▶ _INPUT FOR THIS TASK_
__________________________________________________
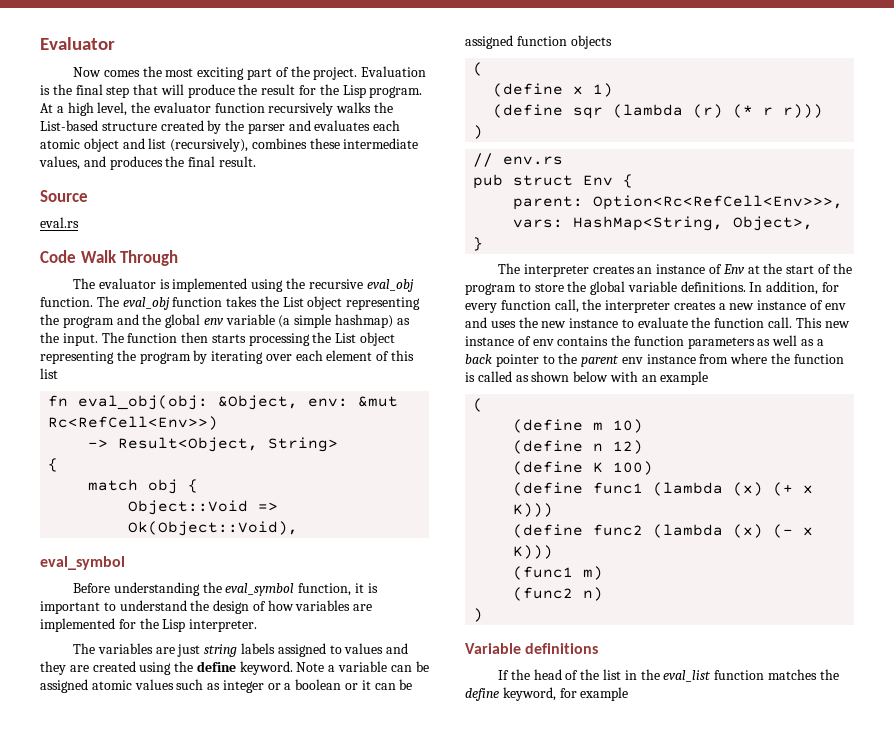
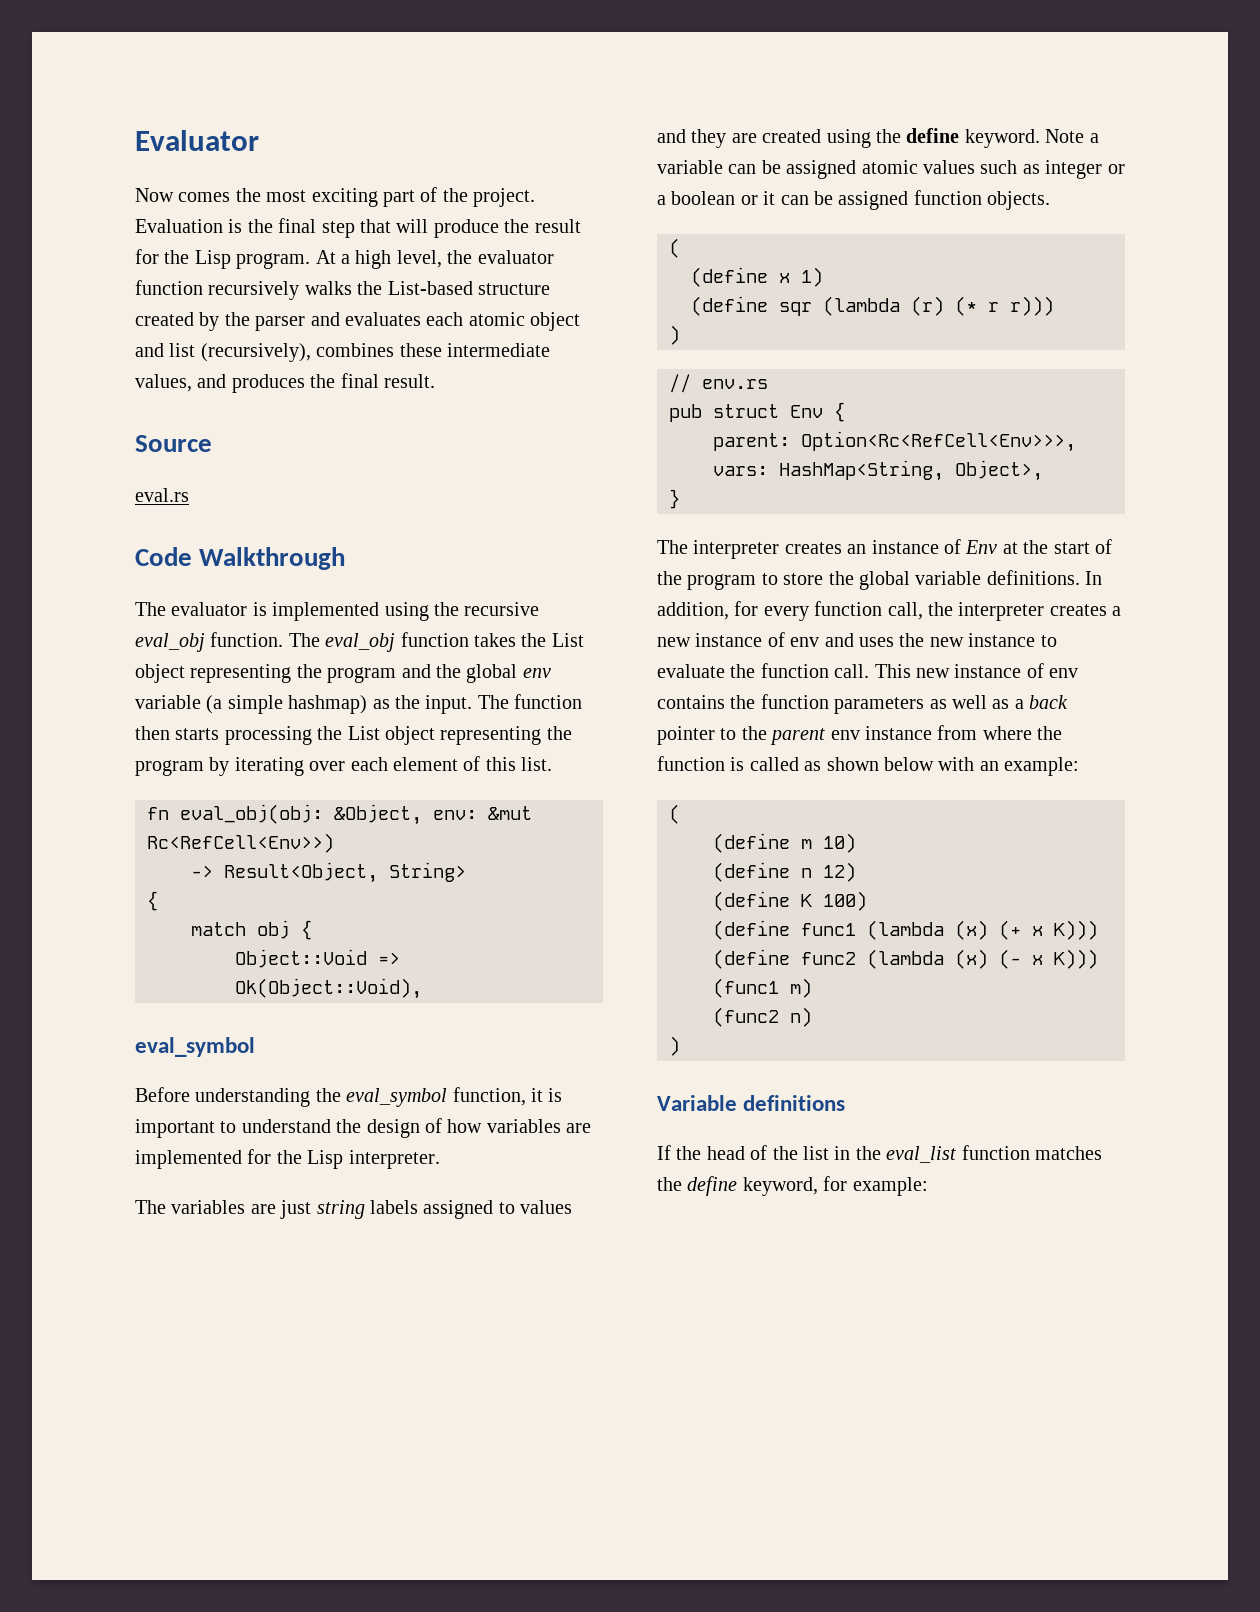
[80,250,179,266] Walk Through -> [199,547,346,570] Walkthrough
[40,368,58,379] list -> [521,757,553,771] list.
[570,35,612,49] objects -> [987,191,1051,210] objects.
[660,371,709,385] example -> [1004,757,1080,776] example:
[580,687,629,701] example -> [852,1177,928,1196] example:

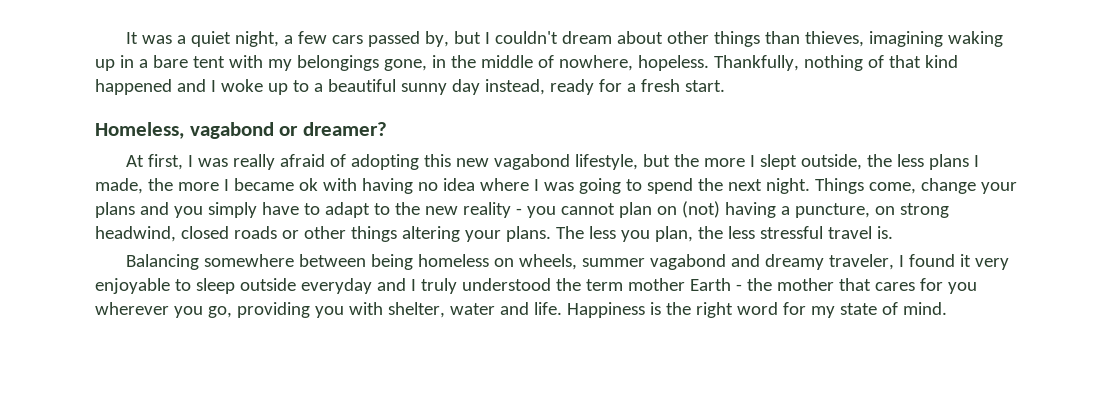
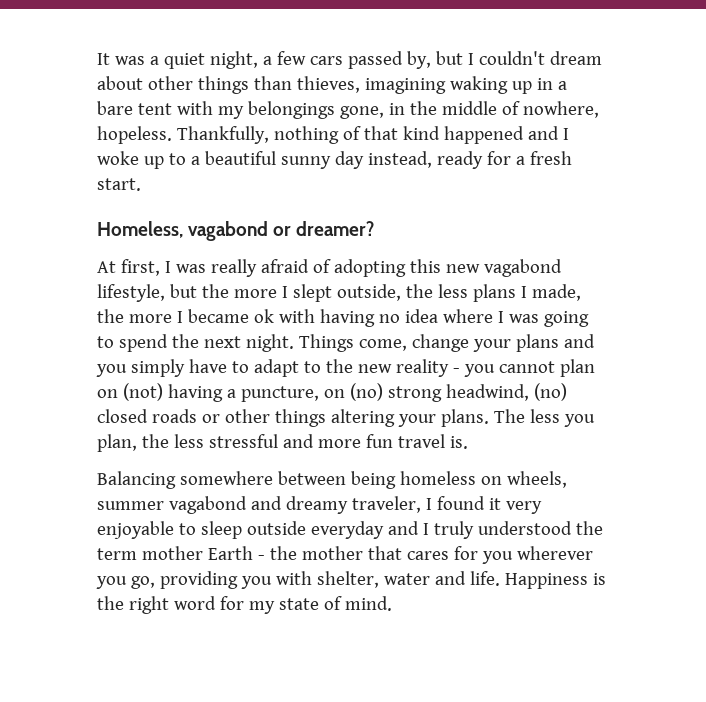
(895, 210) none -> [349,383,383,401] (no)
(176, 234) none -> [533,383,567,401] (no)
(823, 232) none -> [282,434,393,448] and more fun

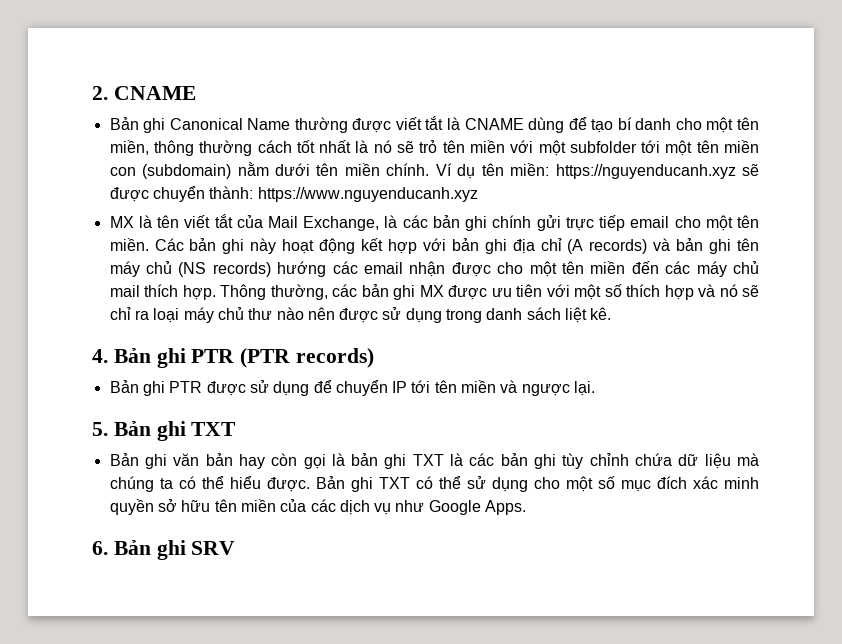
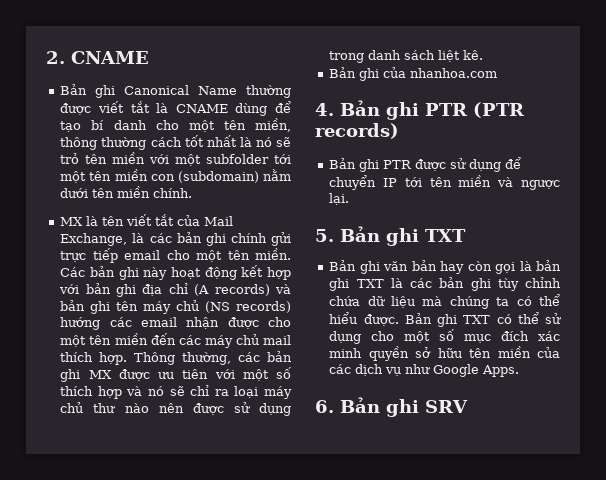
[435,163,759,179] [109,186,478,202] Ví dụ tên miền: https://nguyenducanh.xyz sẽ được chuyển thành: https://www.nguyenducanh.xyz -> (193, 193) none
(612, 313) none -> [329,66,498,81] // Bản ghi của nhanhoa.com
__________________________________________________
▶ _DESCRIPTION OF THE TASK_
Would you please filter the lines above and copy every one that includes "example"?

▶ _RESULT FOR THIS TASK_
[660,371,709,385] example -> [1004,757,1080,776] example:
[580,687,629,701] example -> [852,1177,928,1196] example:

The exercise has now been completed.